Bruce Henderson is the author of more than twenty nonfiction books, including the #1 New York Times bestseller AND THE SEA WILL TELL, which was made into a highly-rated TV series. His latest book, SONS AND SOLDIERS: THE UNTOLD STORY OF THE JEWS WHO ESCAPED THE NAZIS AND RETURNED WITH THE U.S. ARMY TO FIGHT HITLER, hit the New York Times Bestseller List in 2018. Henderson's previous books include RESCUE AT LOS BANOS: THE MOST DARING PRISON CAMP RAID OF WORLD WAR II, and HERO FOUND: THE GREATEST POW ESCAPE OF THE VIETNAM WAR, a national bestseller which told the true story of U.S. Navy pilot Dieter Dengler, with whom Henderson served aboard the aircraft carrier USS Ranger (CVA-61) during Vietnam.

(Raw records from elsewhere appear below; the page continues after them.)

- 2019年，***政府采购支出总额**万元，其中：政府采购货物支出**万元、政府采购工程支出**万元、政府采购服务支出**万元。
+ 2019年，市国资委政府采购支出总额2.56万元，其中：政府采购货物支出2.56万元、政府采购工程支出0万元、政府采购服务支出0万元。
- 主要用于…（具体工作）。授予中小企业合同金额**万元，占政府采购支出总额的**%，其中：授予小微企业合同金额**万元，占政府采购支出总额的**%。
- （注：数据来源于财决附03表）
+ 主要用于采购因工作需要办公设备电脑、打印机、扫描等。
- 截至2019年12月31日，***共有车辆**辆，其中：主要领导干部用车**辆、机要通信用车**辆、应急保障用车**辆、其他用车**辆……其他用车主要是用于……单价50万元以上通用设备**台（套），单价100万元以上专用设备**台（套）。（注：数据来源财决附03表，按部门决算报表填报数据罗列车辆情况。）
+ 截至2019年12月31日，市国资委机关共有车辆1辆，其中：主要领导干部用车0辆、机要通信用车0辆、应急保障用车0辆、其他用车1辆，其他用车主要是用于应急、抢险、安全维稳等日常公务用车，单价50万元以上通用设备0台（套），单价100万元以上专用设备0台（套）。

Henderson is also the author of TRACE EVIDENCE: THE HUNT FOR THE I-5 SERIAL KILLER and FATAL NORTH: MURDER AND SURVIVAL ON THE FIRST NORTH POLE EXPEDITION. An award-winning journalist and author, he has taught reporting and writing at USC School of Journalism and Stanford University. Visit his website: www.BruceHendersonBooks.com.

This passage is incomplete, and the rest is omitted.